Task directions: Please transcribe the entries below exactly and leave out every picture.

Listed entries:

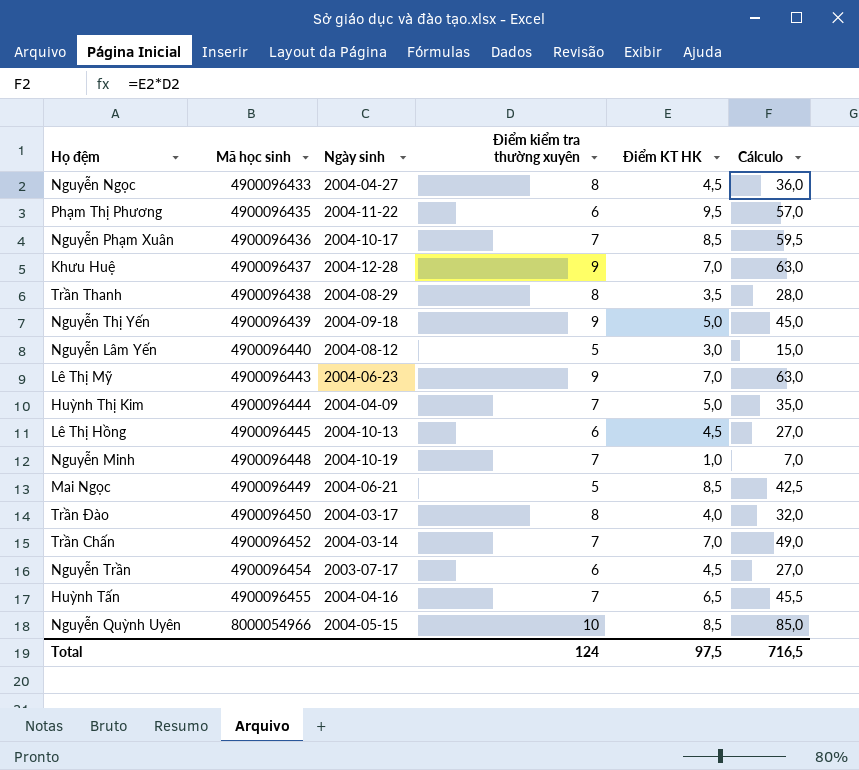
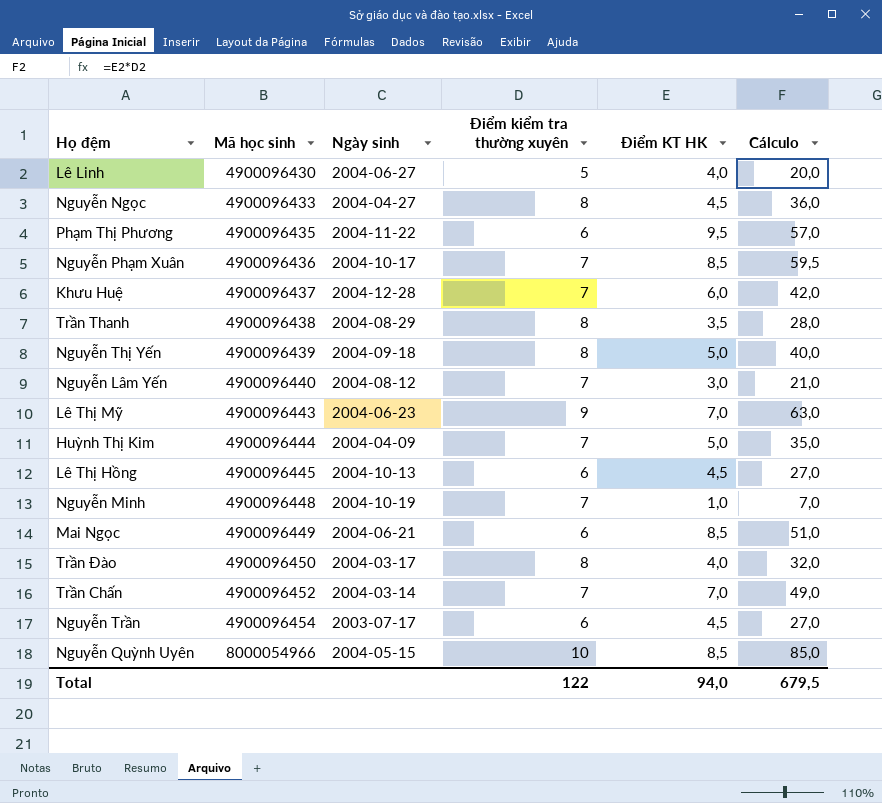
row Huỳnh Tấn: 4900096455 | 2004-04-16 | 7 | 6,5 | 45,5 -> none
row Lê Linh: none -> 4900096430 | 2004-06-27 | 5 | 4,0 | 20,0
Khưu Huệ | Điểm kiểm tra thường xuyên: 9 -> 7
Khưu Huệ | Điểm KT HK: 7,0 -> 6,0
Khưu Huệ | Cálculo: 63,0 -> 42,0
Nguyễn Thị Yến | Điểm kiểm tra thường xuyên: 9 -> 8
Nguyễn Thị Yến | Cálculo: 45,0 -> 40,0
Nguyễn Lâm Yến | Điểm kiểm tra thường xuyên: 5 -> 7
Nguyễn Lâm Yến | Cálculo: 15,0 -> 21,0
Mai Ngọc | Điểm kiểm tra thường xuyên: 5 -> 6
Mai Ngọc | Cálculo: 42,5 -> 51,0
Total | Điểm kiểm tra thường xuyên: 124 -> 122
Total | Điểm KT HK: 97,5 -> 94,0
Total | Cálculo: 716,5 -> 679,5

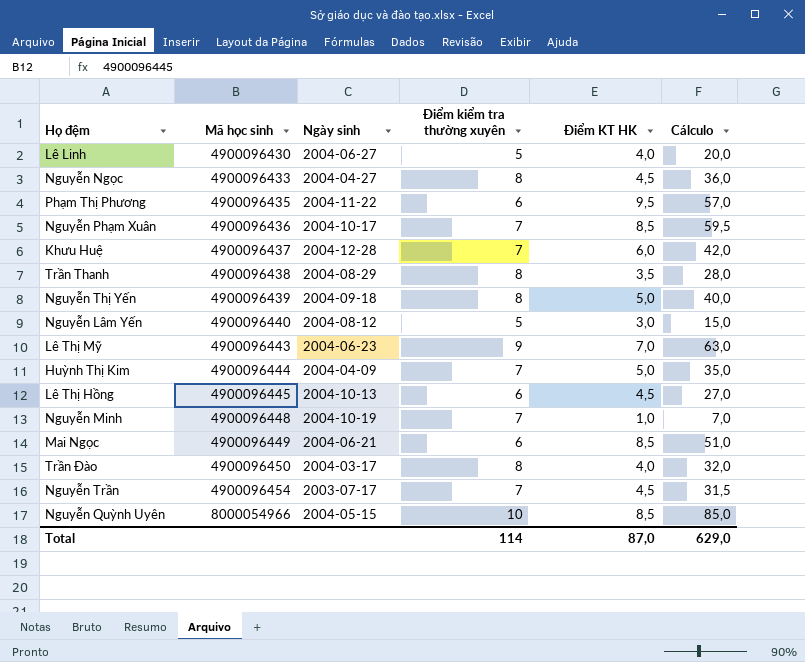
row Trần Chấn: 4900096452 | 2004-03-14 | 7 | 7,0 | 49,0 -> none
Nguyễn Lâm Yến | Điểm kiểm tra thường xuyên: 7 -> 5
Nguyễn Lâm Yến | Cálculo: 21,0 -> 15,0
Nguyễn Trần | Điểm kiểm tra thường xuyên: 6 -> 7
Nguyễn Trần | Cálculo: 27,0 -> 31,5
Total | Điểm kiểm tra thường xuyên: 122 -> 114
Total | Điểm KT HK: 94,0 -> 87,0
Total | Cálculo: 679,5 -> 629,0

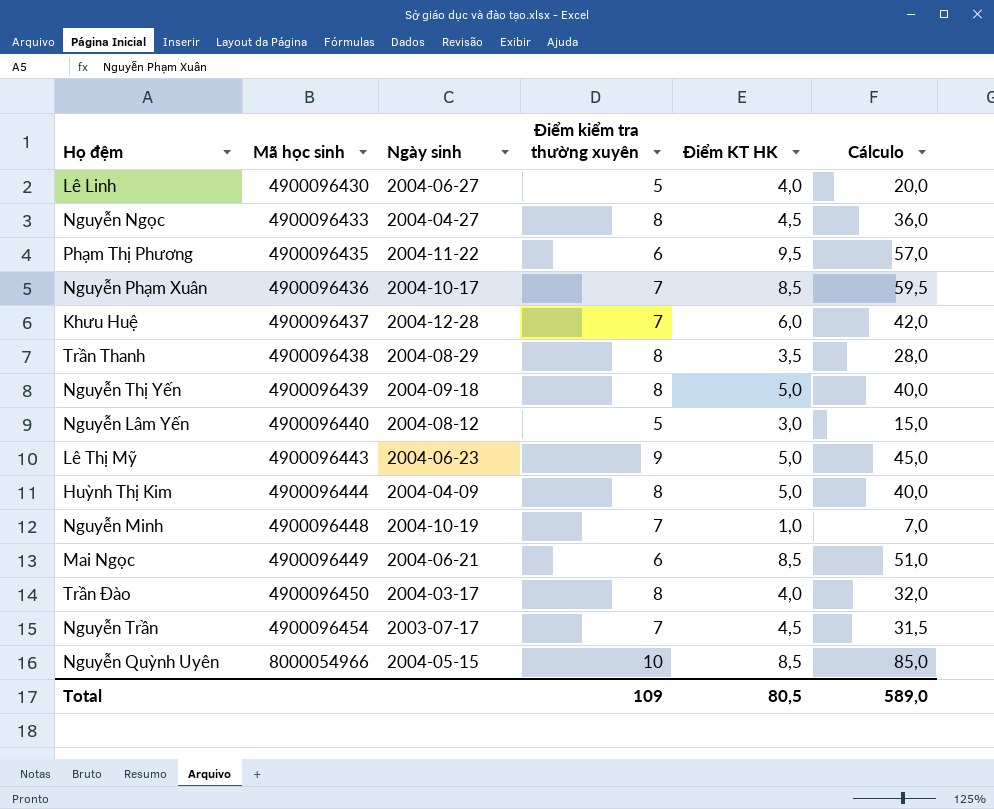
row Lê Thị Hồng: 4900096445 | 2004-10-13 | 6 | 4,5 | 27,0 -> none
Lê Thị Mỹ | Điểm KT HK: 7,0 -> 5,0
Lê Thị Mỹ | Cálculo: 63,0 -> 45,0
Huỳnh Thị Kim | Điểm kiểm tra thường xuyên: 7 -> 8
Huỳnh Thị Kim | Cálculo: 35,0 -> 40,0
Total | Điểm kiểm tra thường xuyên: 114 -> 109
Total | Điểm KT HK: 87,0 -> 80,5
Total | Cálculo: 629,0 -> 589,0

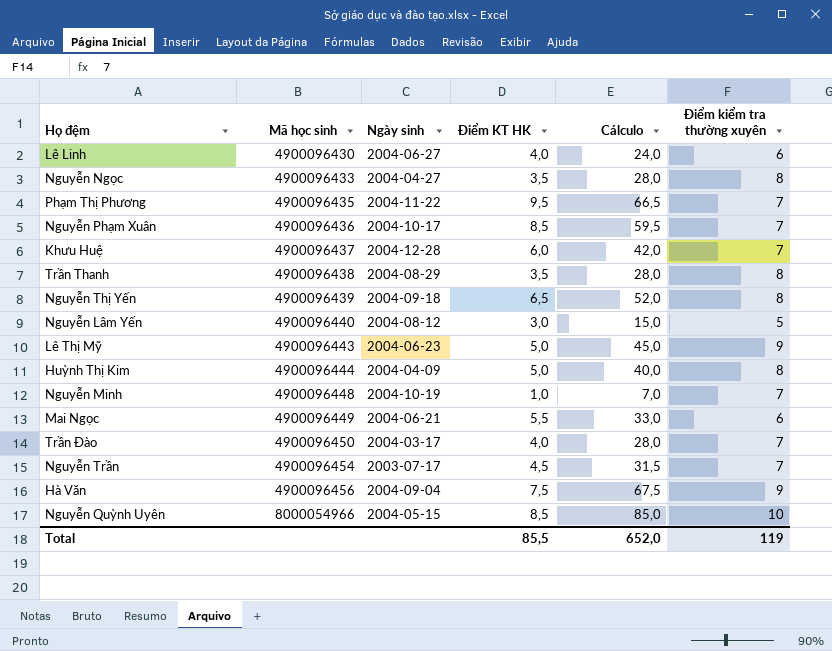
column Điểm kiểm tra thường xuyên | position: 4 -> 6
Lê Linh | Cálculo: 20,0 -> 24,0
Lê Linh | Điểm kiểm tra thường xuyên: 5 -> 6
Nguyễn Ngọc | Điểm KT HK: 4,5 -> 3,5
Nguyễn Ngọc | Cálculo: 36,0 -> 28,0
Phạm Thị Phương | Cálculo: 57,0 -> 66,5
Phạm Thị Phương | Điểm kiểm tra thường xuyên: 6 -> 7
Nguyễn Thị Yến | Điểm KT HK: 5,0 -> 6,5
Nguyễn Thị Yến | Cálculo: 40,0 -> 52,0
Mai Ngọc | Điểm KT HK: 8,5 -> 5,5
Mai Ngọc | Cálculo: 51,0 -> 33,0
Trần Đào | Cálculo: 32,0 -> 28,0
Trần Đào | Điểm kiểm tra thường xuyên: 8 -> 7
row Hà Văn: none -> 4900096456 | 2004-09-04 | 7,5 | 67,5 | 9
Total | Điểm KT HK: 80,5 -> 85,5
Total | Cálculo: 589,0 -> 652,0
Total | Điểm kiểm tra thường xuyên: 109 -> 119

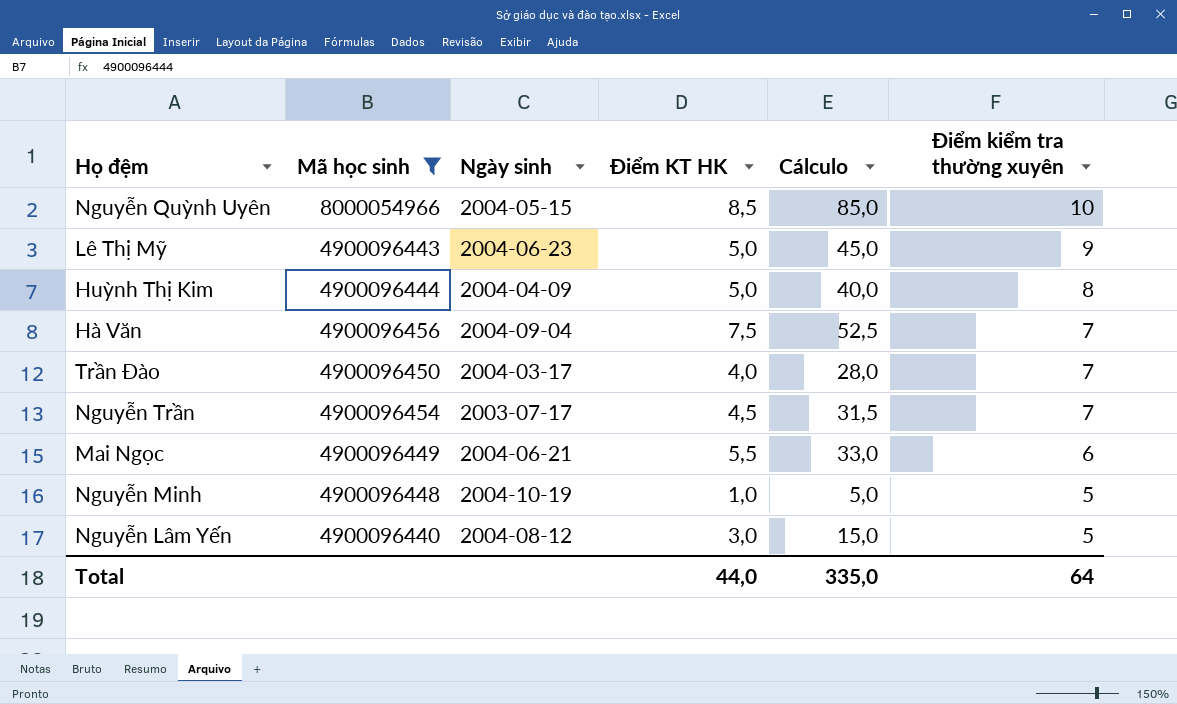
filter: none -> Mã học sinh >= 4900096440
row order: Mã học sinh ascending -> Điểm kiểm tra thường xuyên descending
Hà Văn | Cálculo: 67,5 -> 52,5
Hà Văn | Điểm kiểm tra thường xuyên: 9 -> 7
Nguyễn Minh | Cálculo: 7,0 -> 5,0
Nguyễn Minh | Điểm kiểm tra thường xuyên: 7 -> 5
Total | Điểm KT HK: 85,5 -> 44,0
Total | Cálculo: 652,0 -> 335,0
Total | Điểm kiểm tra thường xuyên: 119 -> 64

Solution to this problem:
row Huỳnh Tấn: 4900096455 | 2004-04-16 | 7 | 6,5 | 45,5 -> none
row Lê Linh: none -> 4900096430 | 2004-06-27 | 5 | 4,0 | 20,0
Khưu Huệ | Điểm kiểm tra thường xuyên: 9 -> 7
Khưu Huệ | Điểm KT HK: 7,0 -> 6,0
Khưu Huệ | Cálculo: 63,0 -> 42,0
Nguyễn Thị Yến | Điểm kiểm tra thường xuyên: 9 -> 8
Nguyễn Thị Yến | Cálculo: 45,0 -> 40,0
Nguyễn Lâm Yến | Điểm kiểm tra thường xuyên: 5 -> 7
Nguyễn Lâm Yến | Cálculo: 15,0 -> 21,0
Mai Ngọc | Điểm kiểm tra thường xuyên: 5 -> 6
Mai Ngọc | Cálculo: 42,5 -> 51,0
Total | Điểm kiểm tra thường xuyên: 124 -> 122
Total | Điểm KT HK: 97,5 -> 94,0
Total | Cálculo: 716,5 -> 679,5

row Trần Chấn: 4900096452 | 2004-03-14 | 7 | 7,0 | 49,0 -> none
Nguyễn Lâm Yến | Điểm kiểm tra thường xuyên: 7 -> 5
Nguyễn Lâm Yến | Cálculo: 21,0 -> 15,0
Nguyễn Trần | Điểm kiểm tra thường xuyên: 6 -> 7
Nguyễn Trần | Cálculo: 27,0 -> 31,5
Total | Điểm kiểm tra thường xuyên: 122 -> 114
Total | Điểm KT HK: 94,0 -> 87,0
Total | Cálculo: 679,5 -> 629,0

row Lê Thị Hồng: 4900096445 | 2004-10-13 | 6 | 4,5 | 27,0 -> none
Lê Thị Mỹ | Điểm KT HK: 7,0 -> 5,0
Lê Thị Mỹ | Cálculo: 63,0 -> 45,0
Huỳnh Thị Kim | Điểm kiểm tra thường xuyên: 7 -> 8
Huỳnh Thị Kim | Cálculo: 35,0 -> 40,0
Total | Điểm kiểm tra thường xuyên: 114 -> 109
Total | Điểm KT HK: 87,0 -> 80,5
Total | Cálculo: 629,0 -> 589,0

column Điểm kiểm tra thường xuyên | position: 4 -> 6
Lê Linh | Cálculo: 20,0 -> 24,0
Lê Linh | Điểm kiểm tra thường xuyên: 5 -> 6
Nguyễn Ngọc | Điểm KT HK: 4,5 -> 3,5
Nguyễn Ngọc | Cálculo: 36,0 -> 28,0
Phạm Thị Phương | Cálculo: 57,0 -> 66,5
Phạm Thị Phương | Điểm kiểm tra thường xuyên: 6 -> 7
Nguyễn Thị Yến | Điểm KT HK: 5,0 -> 6,5
Nguyễn Thị Yến | Cálculo: 40,0 -> 52,0
Mai Ngọc | Điểm KT HK: 8,5 -> 5,5
Mai Ngọc | Cálculo: 51,0 -> 33,0
Trần Đào | Cálculo: 32,0 -> 28,0
Trần Đào | Điểm kiểm tra thường xuyên: 8 -> 7
row Hà Văn: none -> 4900096456 | 2004-09-04 | 7,5 | 67,5 | 9
Total | Điểm KT HK: 80,5 -> 85,5
Total | Cálculo: 589,0 -> 652,0
Total | Điểm kiểm tra thường xuyên: 109 -> 119

filter: none -> Mã học sinh >= 4900096440
row order: Mã học sinh ascending -> Điểm kiểm tra thường xuyên descending
Hà Văn | Cálculo: 67,5 -> 52,5
Hà Văn | Điểm kiểm tra thường xuyên: 9 -> 7
Nguyễn Minh | Cálculo: 7,0 -> 5,0
Nguyễn Minh | Điểm kiểm tra thường xuyên: 7 -> 5
Total | Điểm KT HK: 85,5 -> 44,0
Total | Cálculo: 652,0 -> 335,0
Total | Điểm kiểm tra thường xuyên: 119 -> 64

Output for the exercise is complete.